Updated and reposted: After Howard Dean gets attacked for suggesting the Democratic Party needs to respond to the Republicans Southern Strategy,
Zell Miller likens his fellow Democrats in the senate to racist murderers.
Miller said Senate Democrats are "standing in the doorway" and blocking nomination. "And they have a sign: Conservative African-American women need not apply," the lawmaker said. Miller added that if they still try to do so, their "reputation will be shattered and your dignity will be shredded. Gal, you will be lynched," he said.
If that's not "political hate speech," I don't know what is. Will the outrage be in proportion to the offense? Or is it okay for Miller to invoke a symbol that is deeply painful to many because he's practically a Republican?

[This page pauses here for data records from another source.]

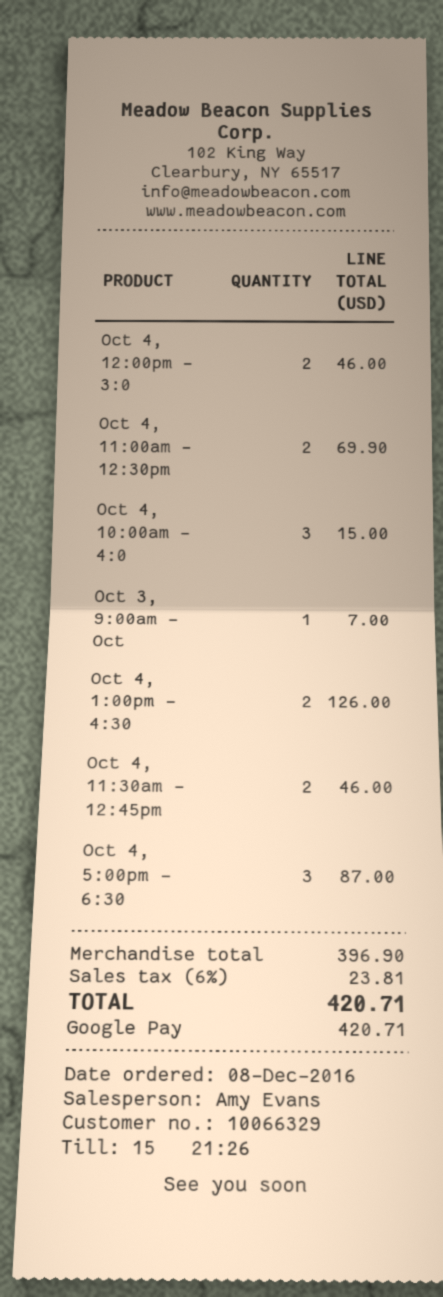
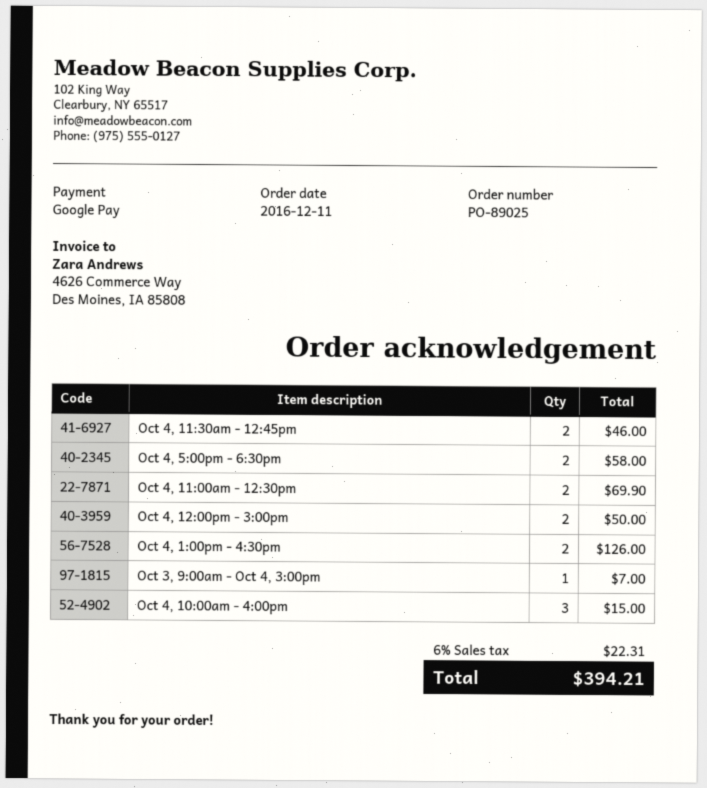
order date: 2016-12-08 -> 2016-12-11
Oct 4, 12:00pm - 3:0: 2 for 46.00 -> 2 for 50.00
Oct 4, 5:00pm - 6:30: 3 for 87.00 -> 2 for 58.00
tax: 6% = 23.81 -> 6% = 22.31
total: 420.71 -> 394.21

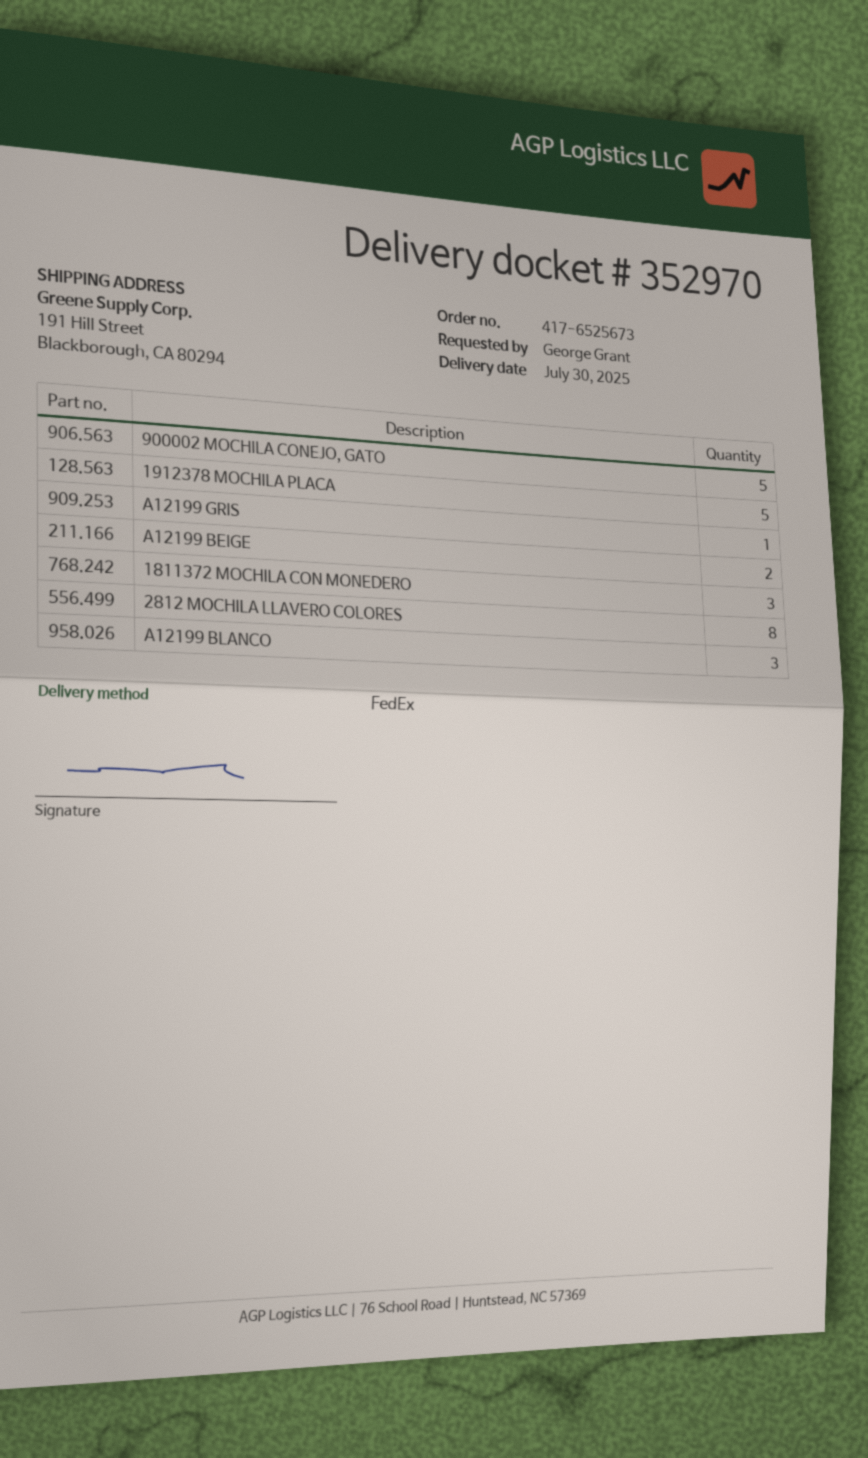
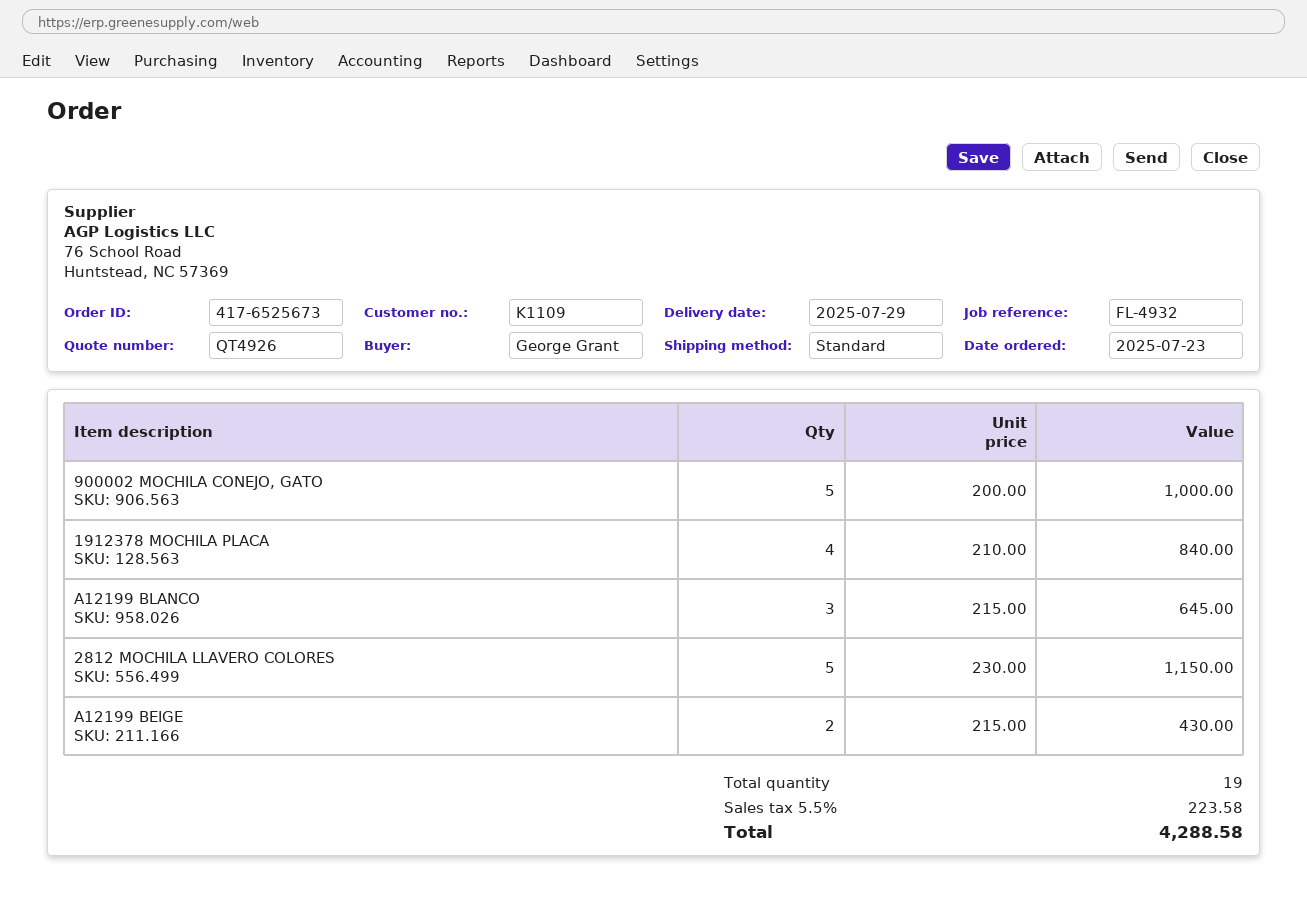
delivery date: 2025-07-30 -> 2025-07-29
shipping method: FedEx -> standard
1912378 MOCHILA PLACA: 5 -> 4
A12199 GRIS: 1 -> none
1811372 MOCHILA CON MONEDERO: 3 -> none
2812 MOCHILA LLAVERO COLORES: 8 -> 5

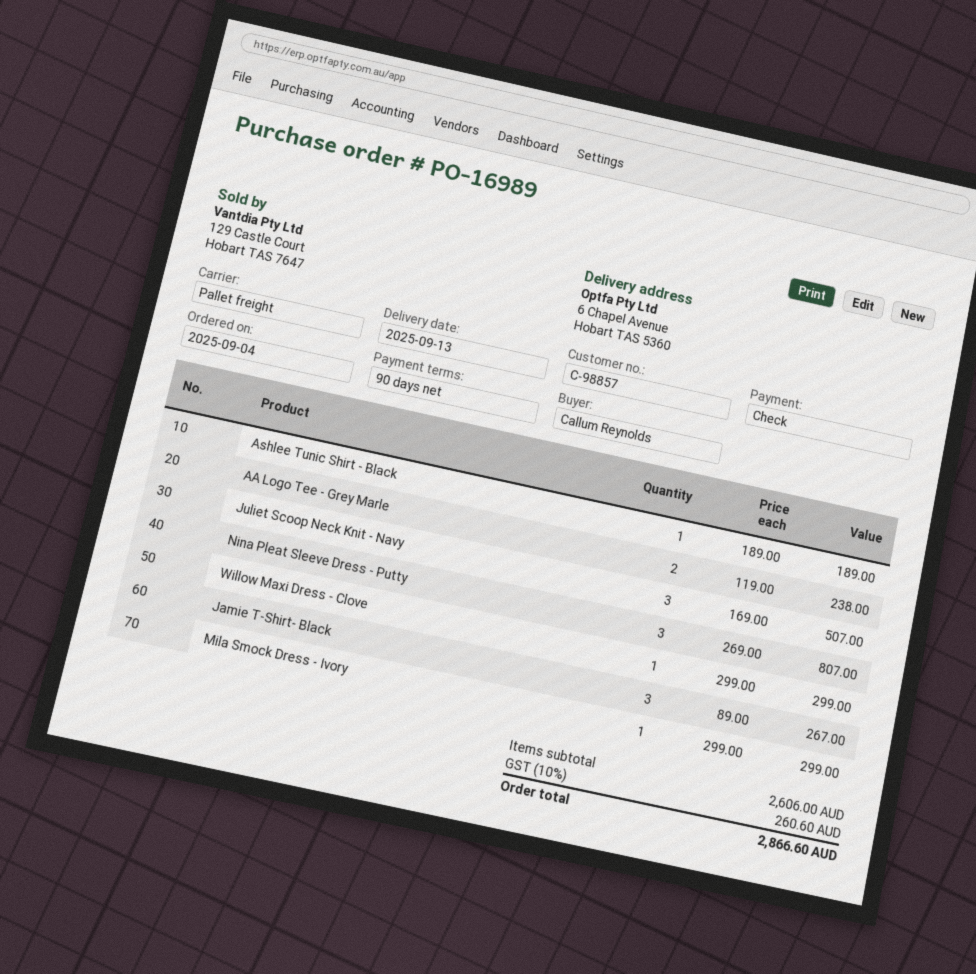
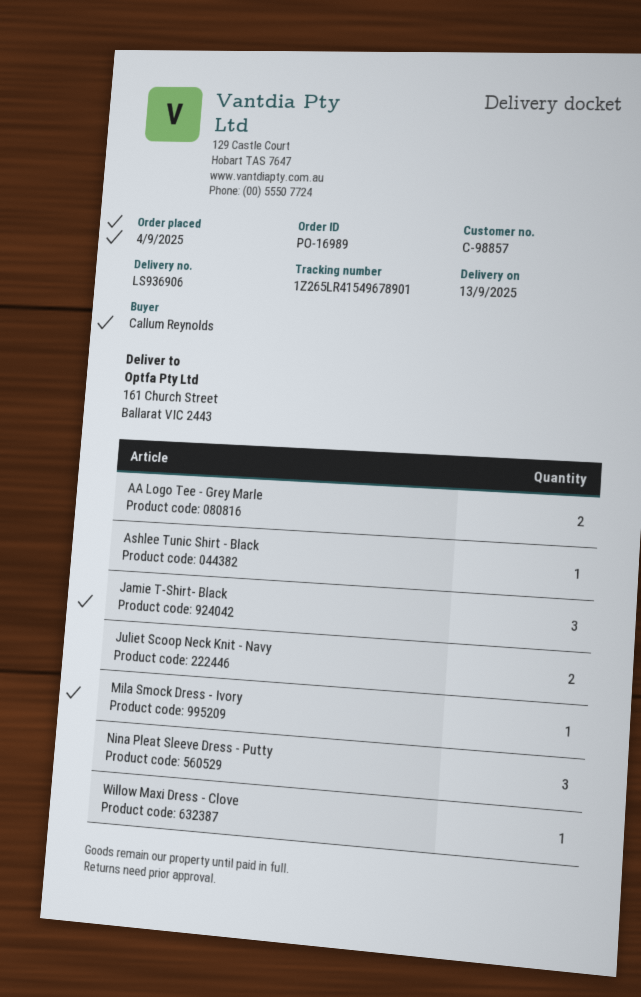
ship to: 6 Chapel Avenue, Hobart TAS 5360 -> 161 Church Street, Ballarat VIC 2443
Juliet Scoop Neck Knit - Navy: 3 -> 2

Will any registered Republicans use the word "lynch"?
At least somebody is calling Zell on his languange: According to the Atlanta Journal-Constitution, "Wade Henderson, executive director of the Leadership Conference on Civil Rights, took sharp exception to Miller's words":
"Senator Zell Miller's comment equating opposition to the nomination of Janice Rogers Brown to a lynching is despicable on its face," said Henderson. "Either Senator Miller has conveniently forgotten a frightening period of American history, or he is willfully demeaning all those African-Americans who were hung from trees throughout the period of racial segregation in the South."
Miller stuck by his vocabulary.
"I am not the first to use this analogy," the senator replied Thursday in a prepared statement. "African-American columnist Thomas Sowell first used it in a column on October 24, 2003 [actually October 21 --JM], and I think it sums up the situation accurately."
Henderson's statement, on the civilrights.org web site, demands Zell Miller apologize. He ought to.